New Delhi: Jammu and Kashmir Chief Minister Mehbooba Mufti on Saturday appealed to the Kashmiri Pandits to visit the Valley.
“Kashmiri Pandits should visit Kashmir, their younger generations should see where their roots really lie. We will make all arrangements. Whatever has happened in the past is unfortunate but now we will have to move forward,” the Chief Minister said at an interactive session with the Kashmiri Pandits in Delhi.
Mufti also urged Prime Minister Narendra Modi to take a leaf out of former prime minister Atal Behari Vajpayee’s book and initiate a dialogue with Pakistan.
“I urge Prime Minister Modi to talk to Pakistan just like Vajpayee ji did. Neither are we nor is Pakistan in a condition to fight a war, both countries know now that if there will be a war, nothing will be spared. Both the nations will just lose everything,” Mufti added.

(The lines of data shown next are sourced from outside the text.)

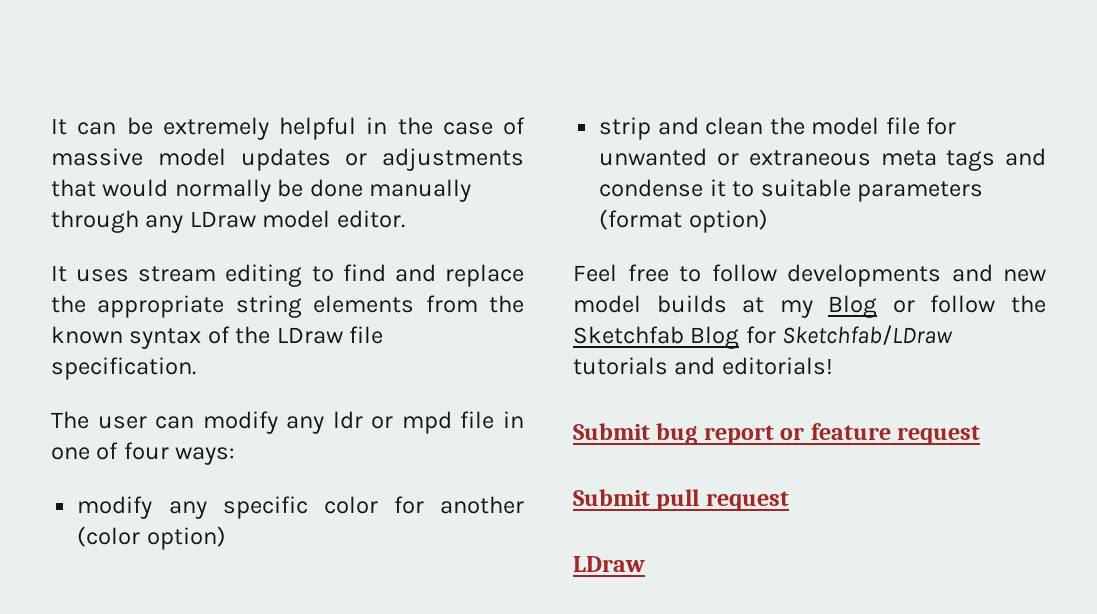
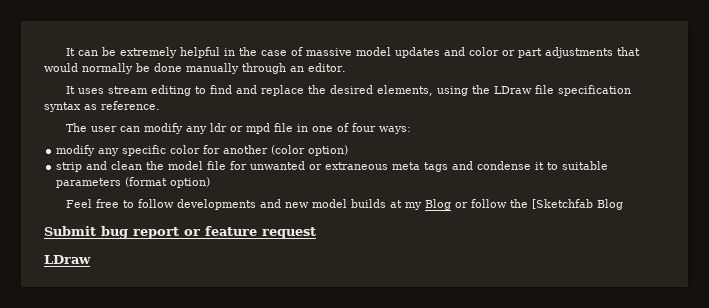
[345,153,368,166] or -> [443,47,542,58] and color or part
[145,210,331,233] any LDraw model -> [290,66,304,72] an
[97,295,524,318] [51,326,384,349] [51,357,196,380] appropriate string elements from the known syntax of the LDraw file specification. -> [329,85,631,96] [44,101,160,112] desired elements, using the LDraw file specification syntax as reference.
[573,325,954,349] [573,357,833,375] Sketchfab Blog for Sketchfab/LDraw tutorials and editorials! -> [531,199,623,210] [Sketchfab Blog
[573,489,789,511] // Submit pull request -> (316, 233) none

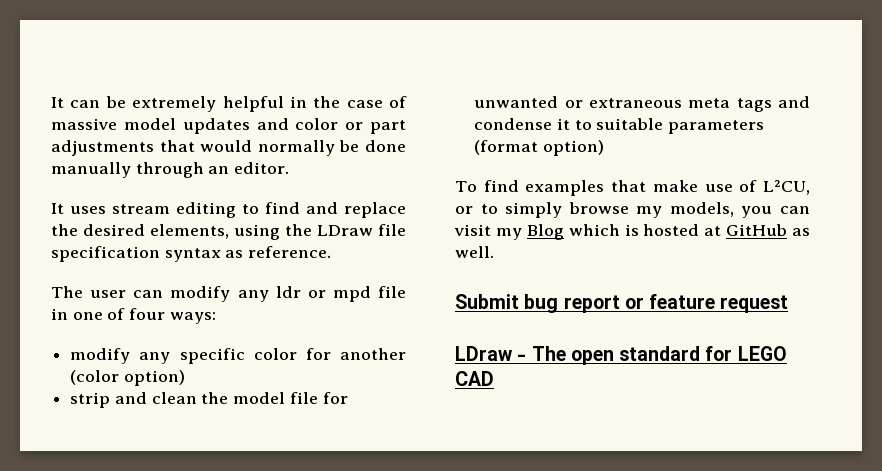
[65,199,623,210] Feel free to follow developments and new model builds at my Blog or follow the [Sketchfab Blog -> [455,180,810,196] [455,202,810,218] [454,224,810,240] [455,246,494,258] To find examples that make use of L²CU, or to simply browse my models, you can visit my Blog which is hosted at GitHub as well.
(91, 259) none -> [517,346,787,365] [455,371,494,386] - The open standard for LEGO CAD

At the same event, a man from the crowd stood up and questioned Mufti on relief for the Kashmiri Pandits.
The Kashmiri Pandits began to leave the Valley in greater numbers in the 1990s during the eruption of militancy, following persecution and threats by radical Islamists and militants.
In 2010, the Government of Jammu and Kashmir noted that 808 Pandit families were still living in the Valley and that the financial and other incentives put in place to encourage others to return there had been unsuccessful. According to a Jammu and Kashmir Government report, 219 members of the community had been killed in the region between 1989 and 2004 but none thereafter.
However, in July 2017, the Supreme Court refused to reopen 215 cases in which over 700 members of the Kashmiri Pandit community were killed in Jammu and Kashmir in 1989, citing the passage of time. (ANI)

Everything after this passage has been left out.